Sarah Fear, Project and Knowledge Exchange Manager at the University of Plymouth, said: “This project builds on our existing collaborative work to reduce the maritime industry’s impact on the environment. It enables us to advance our research into cutting edge innovation that can support the shift to clean maritime and reaffirms Plymouth’s place at the heart of this exciting and emerging sector.”
Aqua brings extensive network, operational and management experience, from backgrounds including vehicle charging and being part of the UK’s first marine charging network in Plymouth under the MeLL project.
The four partners will engage with electric boat builders, marina operators, the local and national grid as well as representatives of boat users to develop a detailed business case. Together they will plan for the world first demonstrator of Virtual Bunkering for Electric Vessels using bi-directional chargers.
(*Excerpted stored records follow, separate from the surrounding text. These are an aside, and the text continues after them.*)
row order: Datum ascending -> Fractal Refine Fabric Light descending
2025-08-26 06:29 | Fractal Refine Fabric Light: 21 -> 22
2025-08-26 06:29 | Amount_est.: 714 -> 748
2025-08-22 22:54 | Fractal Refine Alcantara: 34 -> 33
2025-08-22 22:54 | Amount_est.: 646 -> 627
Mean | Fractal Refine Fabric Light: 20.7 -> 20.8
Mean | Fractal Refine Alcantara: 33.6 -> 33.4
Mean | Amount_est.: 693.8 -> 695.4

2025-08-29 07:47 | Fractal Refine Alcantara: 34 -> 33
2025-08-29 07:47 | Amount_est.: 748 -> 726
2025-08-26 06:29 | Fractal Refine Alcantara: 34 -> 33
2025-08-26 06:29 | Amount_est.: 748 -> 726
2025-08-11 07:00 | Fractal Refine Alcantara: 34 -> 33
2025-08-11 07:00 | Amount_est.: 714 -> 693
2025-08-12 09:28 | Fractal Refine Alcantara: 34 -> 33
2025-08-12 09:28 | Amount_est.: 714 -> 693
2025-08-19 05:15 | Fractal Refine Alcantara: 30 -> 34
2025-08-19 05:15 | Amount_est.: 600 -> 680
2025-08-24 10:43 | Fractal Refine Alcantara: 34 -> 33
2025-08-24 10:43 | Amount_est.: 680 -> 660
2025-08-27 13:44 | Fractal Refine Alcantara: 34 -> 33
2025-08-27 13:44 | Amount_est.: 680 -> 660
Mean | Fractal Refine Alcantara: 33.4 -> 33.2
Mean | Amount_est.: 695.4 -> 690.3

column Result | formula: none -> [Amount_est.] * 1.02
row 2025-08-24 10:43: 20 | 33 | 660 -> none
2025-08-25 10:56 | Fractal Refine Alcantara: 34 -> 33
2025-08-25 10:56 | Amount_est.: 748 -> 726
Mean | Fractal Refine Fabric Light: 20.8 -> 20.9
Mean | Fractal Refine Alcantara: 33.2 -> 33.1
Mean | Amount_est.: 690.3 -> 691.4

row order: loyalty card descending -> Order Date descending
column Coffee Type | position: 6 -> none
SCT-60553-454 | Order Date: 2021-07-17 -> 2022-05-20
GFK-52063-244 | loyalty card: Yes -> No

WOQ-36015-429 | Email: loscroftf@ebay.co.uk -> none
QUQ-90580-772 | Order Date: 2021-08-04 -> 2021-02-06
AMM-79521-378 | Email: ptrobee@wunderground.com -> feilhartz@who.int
Delivery of these innovative actions will be a significant step toward helping the marine sector to realise greater benefit from the transition to alternative propulsion vessels, maximising C02 savings, reducing costs and improving operation.
Back in October, Indra announced the results from the first-ever NHS project to use pioneering V2G technology using electric vehicles. The project was held in partnership with Manchester University NHS Foundation Trust (MFT) and Hitachi Energy Business Incubation.
The two-year study, which ended in June 2022, explored the potential cost savings and added benefits of V2G charging for commercial fleets. The trial involved five Hitachi-branded V2G units at sites across Withington Community Hospital and Trafford General Hospital. Indra designed, built and installed the units and provided maintenance and data acquisition support for the study.